In it, he briefly summarizes the many violations of Constitutional procedure that make the coup illegal.
Orellana, who is a legal scholar, lists:
Via Adrienne Pine, who got this from Hermano Juancito, Catholic News Service says:
Honduran bishop says wealthy elite were behind ouster of president
EUGENE, Oregon (CNS) — A Catholic bishop in western Honduras said members of the country’s wealthy elite were behind the ouster of President Manuel Zelaya. Bishop Luis Santos Villeda of Santa Rosa de Copan also said the country needs a dialogue between the elite and Honduras’ poor and working-class citizens. “Some say Manuel Zelaya threatened democracy by proposing a constitutional assembly. But the poor of Honduras know that Zelaya raised the minimum salary. That’s what they understand. They know he defended the poor by sharing money with mayors and small towns. That’s why they are out in the streets closing highways and protesting (to demand Zelaya’s return),” the bishop told Catholic News Service. In a July 30 telephone interview, he said it is misleading to consider Honduras a democracy, either before or after the June 28 coup. “There has never been a real democracy in Honduras. All we have is an electoral system where the people get to choose candidates imposed from above. The people don’t really have representation, whether in the Congress or the Supreme Court, which are all chosen by the rich. We’re the most corrupt country in Central America, and we can’t talk about real democracy because the people don’t participate in the decisions,” he said.
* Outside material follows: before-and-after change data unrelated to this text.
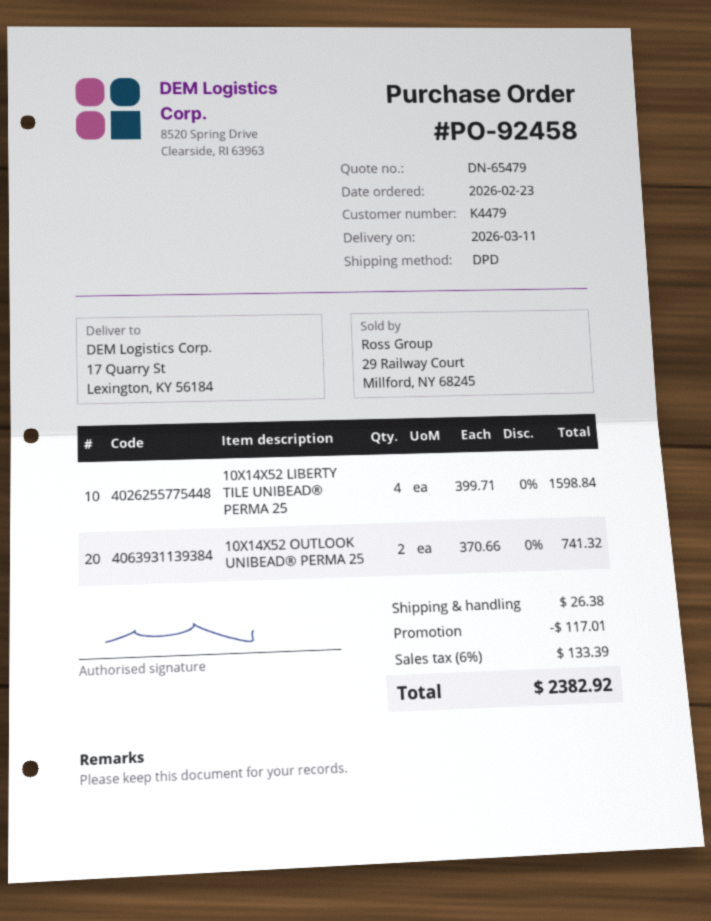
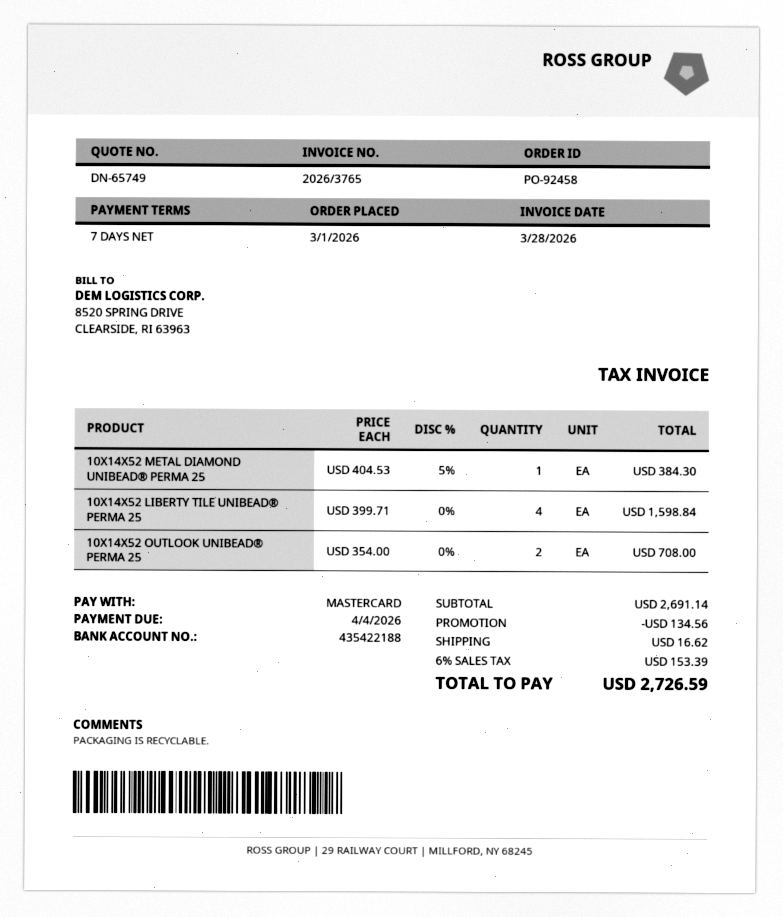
quote number: DN-65479 -> DN-65749
order date: 2026-02-23 -> 2026-03-01
10X14X52 OUTLOOK UNIBEAD® PERMA 25: 2 x 370.66 = 741.32 -> 2 x 354.00 = 708.00
10X14X52 METAL DIAMOND UNIBEAD® PERMA 25: none -> 1 x 404.53 - 5% = 384.30
discount: 117.01 -> 134.56
shipping: 26.38 -> 16.62
tax: 6% = 133.39 -> 6% = 153.39
total: 2382.92 -> 2726.59

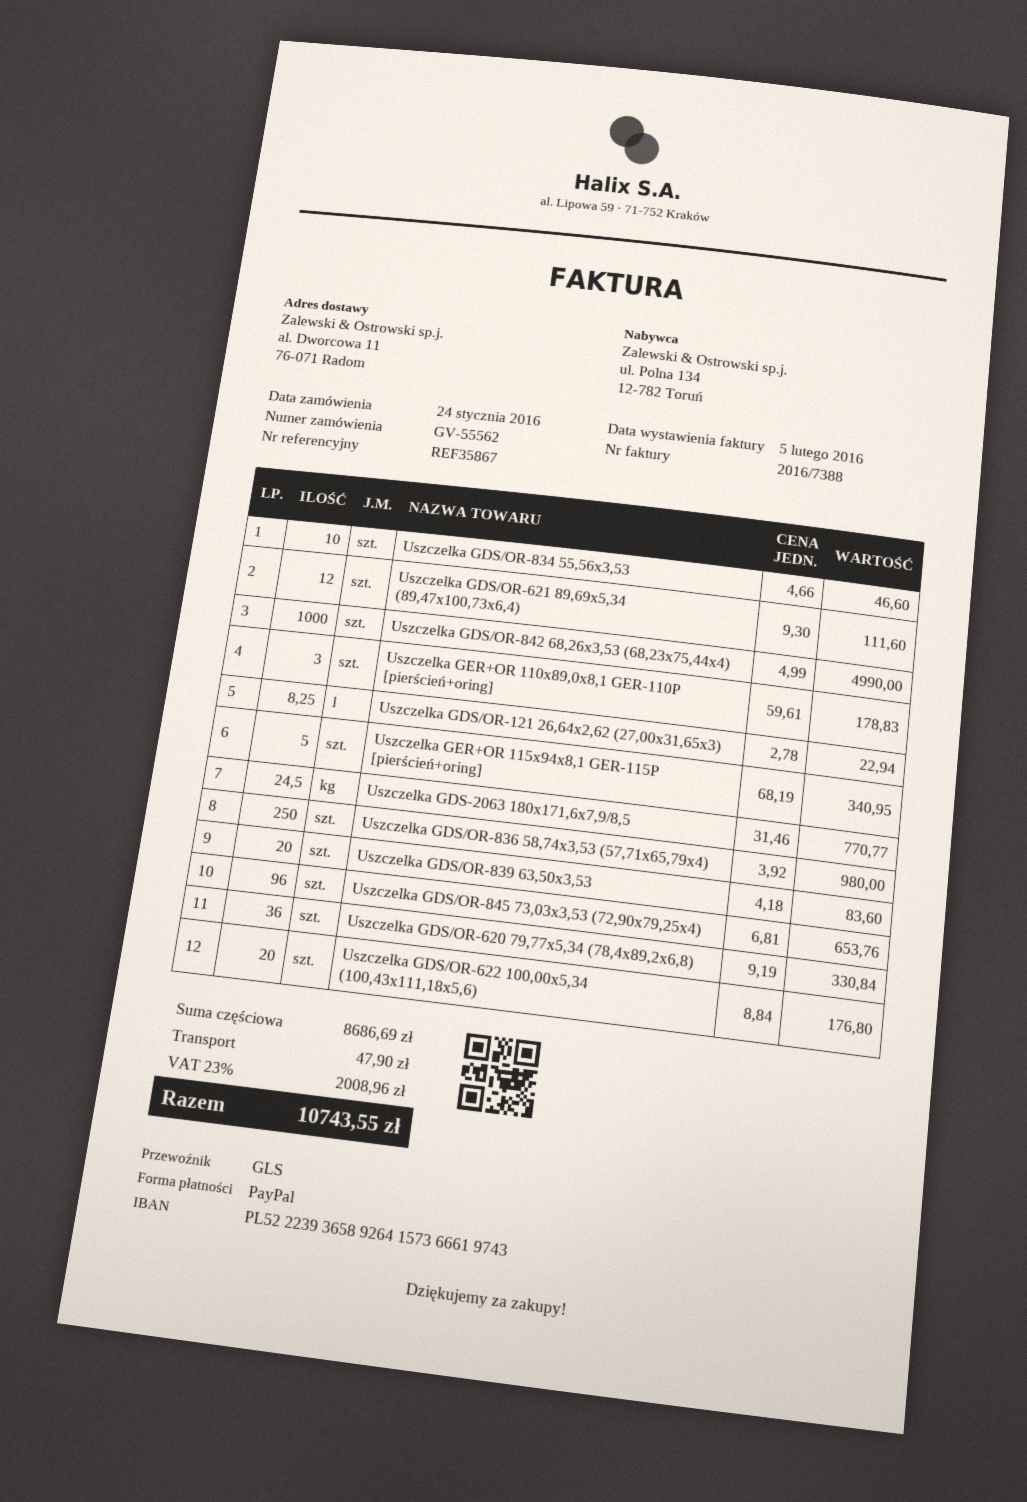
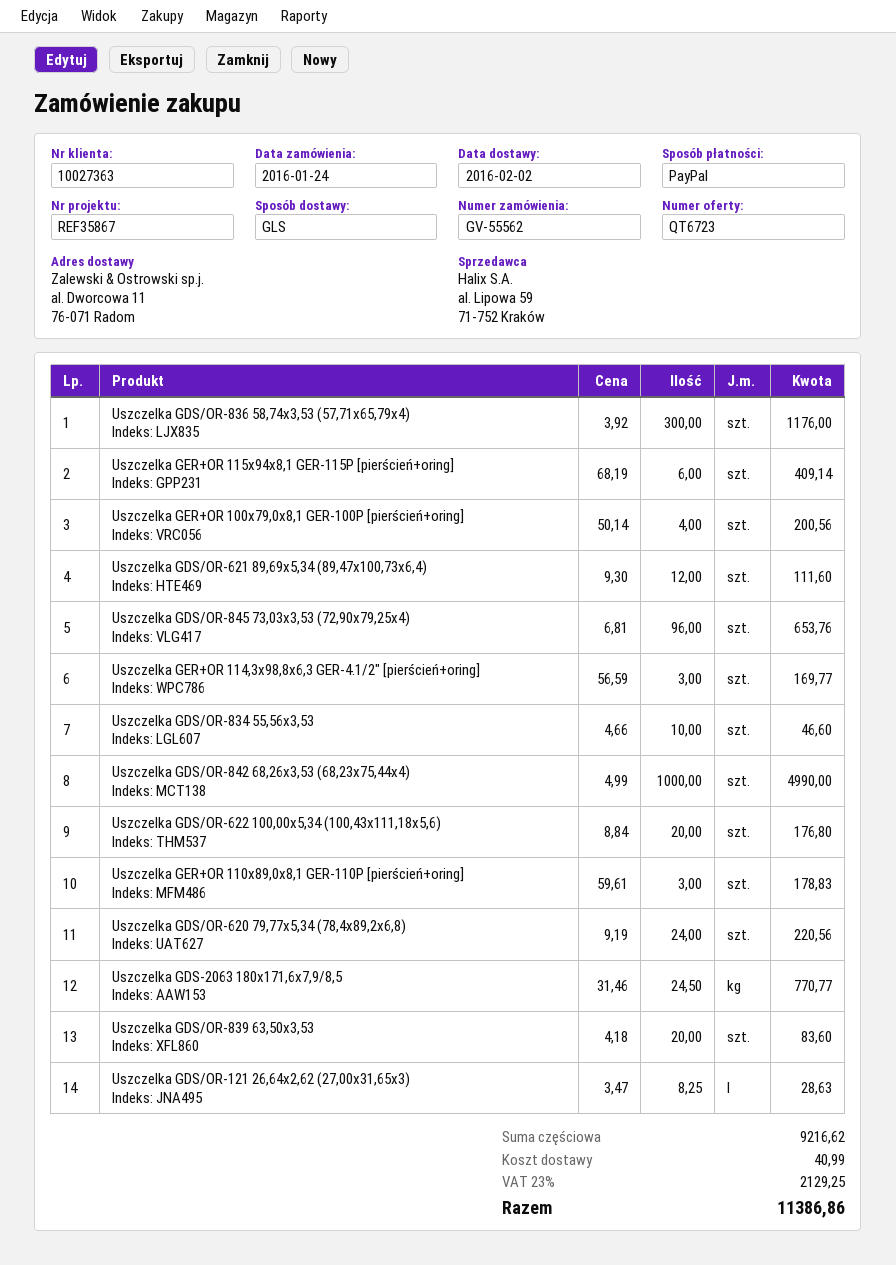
Uszczelka GDS/OR-121 26,64x2,62 (27,00x31,65x3): 8.25 x 2.78 = 22.94 -> 8.25 x 3.47 = 28.63
Uszczelka GER+OR 115x94x8,1 GER-115P [pierścień+oring]: 5 x 68.19 = 340.95 -> 6 x 68.19 = 409.14
Uszczelka GDS/OR-836 58,74x3,53 (57,71x65,79x4): 250 x 3.92 = 980.00 -> 300 x 3.92 = 1176.00
Uszczelka GDS/OR-620 79,77x5,34 (78,4x89,2x6,8): 36 x 9.19 = 330.84 -> 24 x 9.19 = 220.56
Uszczelka GER+OR 100x79,0x8,1 GER-100P [pierścień+oring]: none -> 4 x 50.14 = 200.56
Uszczelka GER+OR 114,3x98,8x6,3 GER-4.1/2" [pierścień+oring]: none -> 3 x 56.59 = 169.77
subtotal: 8686.69 -> 9216.62
shipping: 47.90 -> 40.99
tax: 23% = 2008.96 -> 23% = 2129.25
total: 10743.55 -> 11386.86

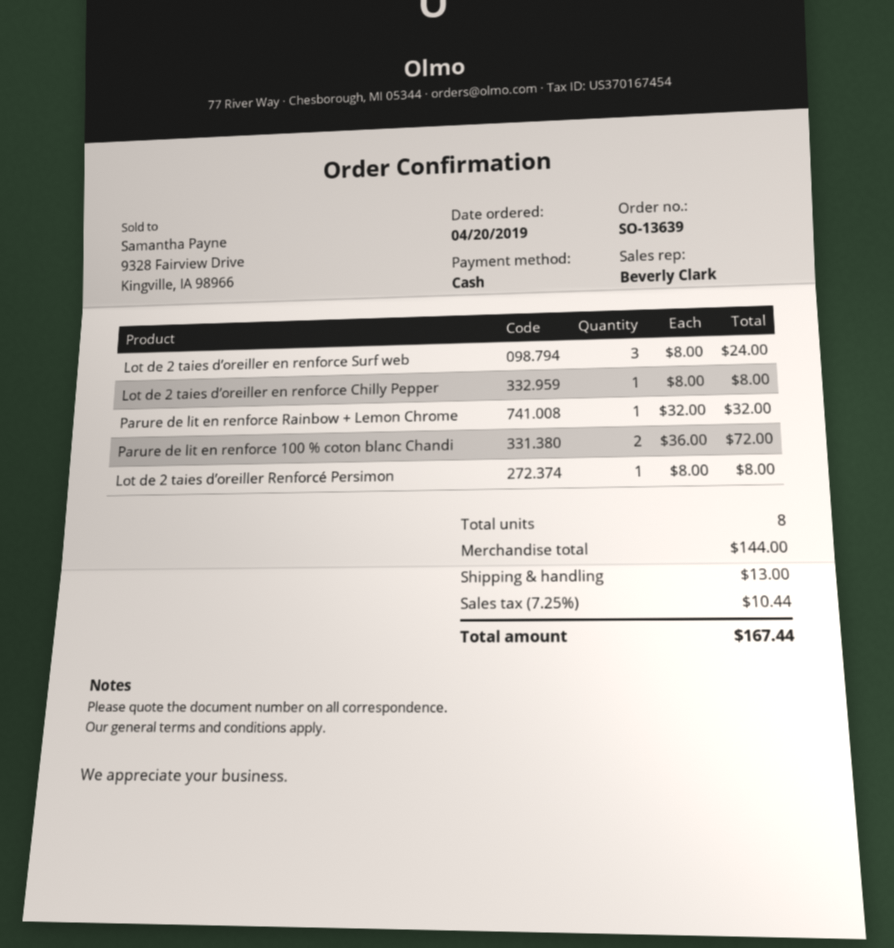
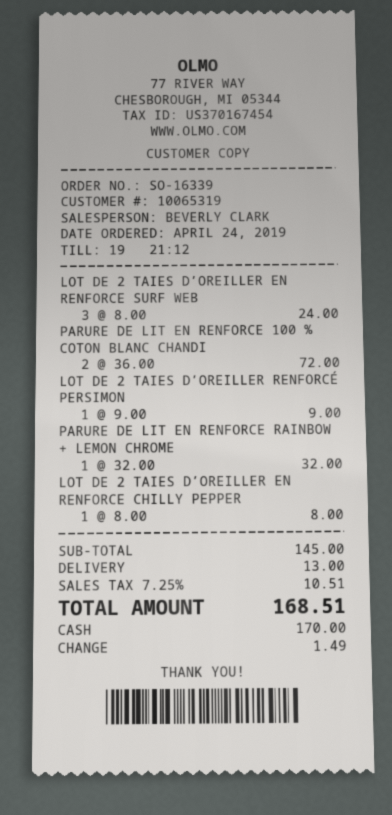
order number: SO-13639 -> SO-16339
order date: 2019-04-20 -> 2019-04-24
Lot de 2 taies d’oreiller Renforcé Persimon: 1 x 8.00 = 8.00 -> 1 x 9.00 = 9.00
subtotal: 144.00 -> 145.00
tax: 7.25% = 10.44 -> 7.25% = 10.51
total: 167.44 -> 168.51

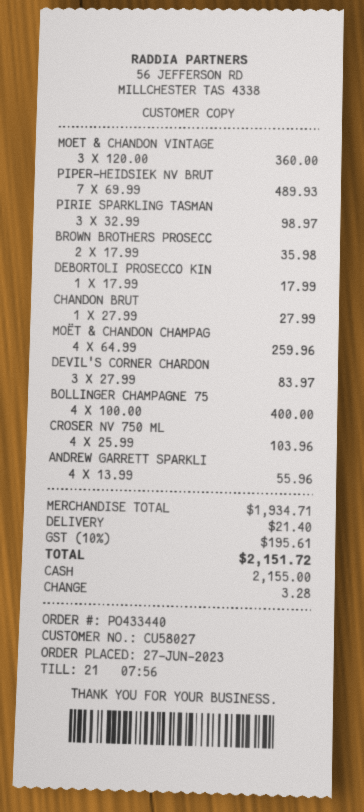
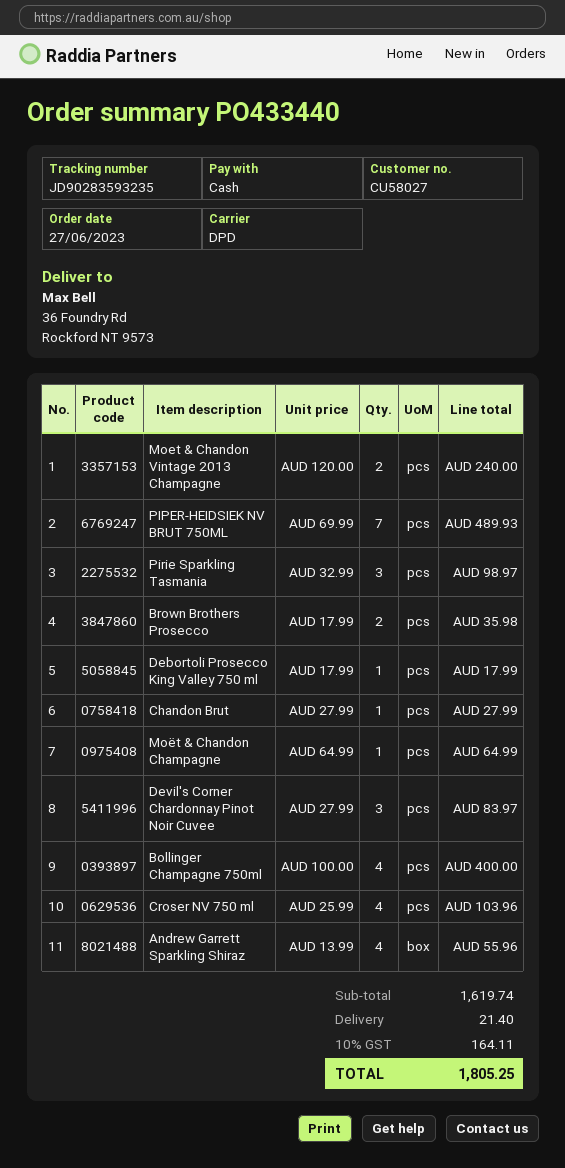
MOET & CHANDON VINTAGE: 3 x 120.00 = 360.00 -> 2 x 120.00 = 240.00
MOËT & CHANDON CHAMPAG: 4 x 64.99 = 259.96 -> 1 x 64.99 = 64.99
subtotal: 1934.71 -> 1619.74
tax: 10% = 195.61 -> 10% = 164.11
total: 2151.72 -> 1805.25

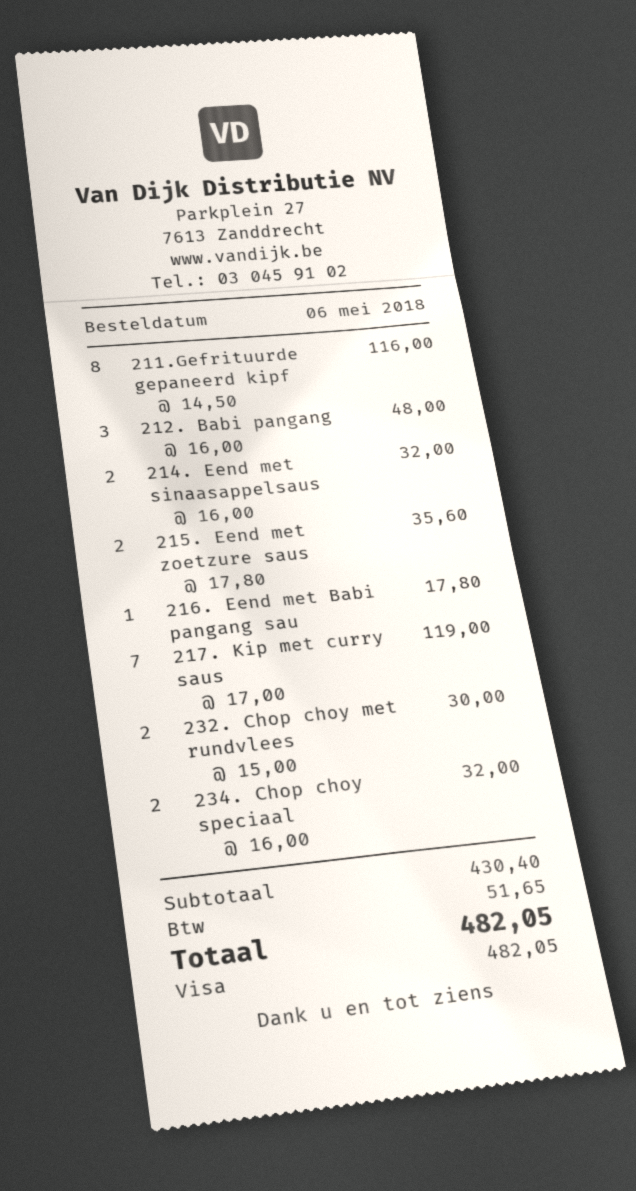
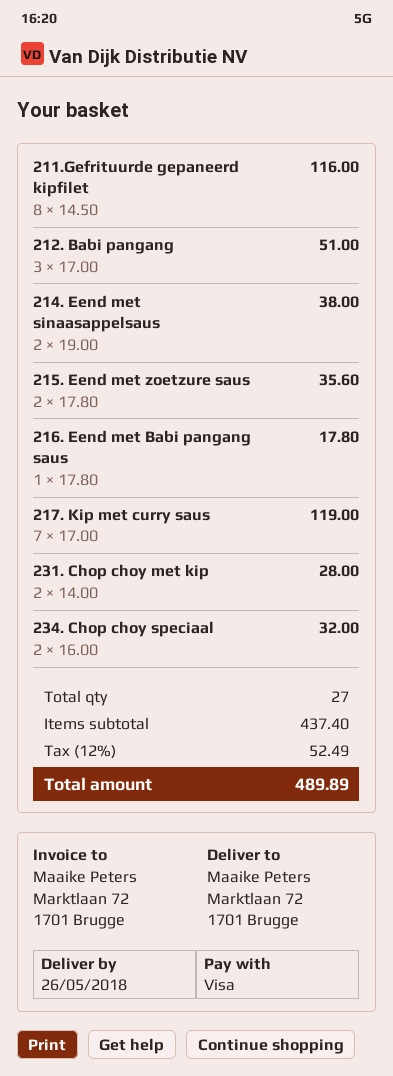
212. Babi pangang: 3 x 16.00 = 48.00 -> 3 x 17.00 = 51.00
214. Eend met sinaasappelsaus: 2 x 16.00 = 32.00 -> 2 x 19.00 = 38.00
232. Chop choy met rundvlees: 2 x 15.00 = 30.00 -> none
231. Chop choy met kip: none -> 2 x 14.00 = 28.00
subtotal: 430.40 -> 437.40
tax: 51.65 -> 52.49
total: 482.05 -> 489.89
Speaking of Hermano Juancito, he has a beautiful article (with pictures) on a speech by
the bishop and Monseñor Luis Alfonso Santos, Bishop of Santa Rosa de Copán:
In his homily, Monseñor Santos noted that because of his outspoken opposition to open-pit cyanide leeching gold mining, including the San Andrés mine in the diocese, he has lost friends which has hurt him. But, he said, one must speak up.
Noting the desperate situation of Honduras he noted that “We’re tired of all these thieves,” and “We have to leave these deadly waters.”
Adrienne also mentions an article in cubadebate in which it says Cardinal Oscar Andrés Rodríguez Madariaga, who has sided with the coup, was blocked from entering a church in San Salvador by thousands of anti-coup protestors.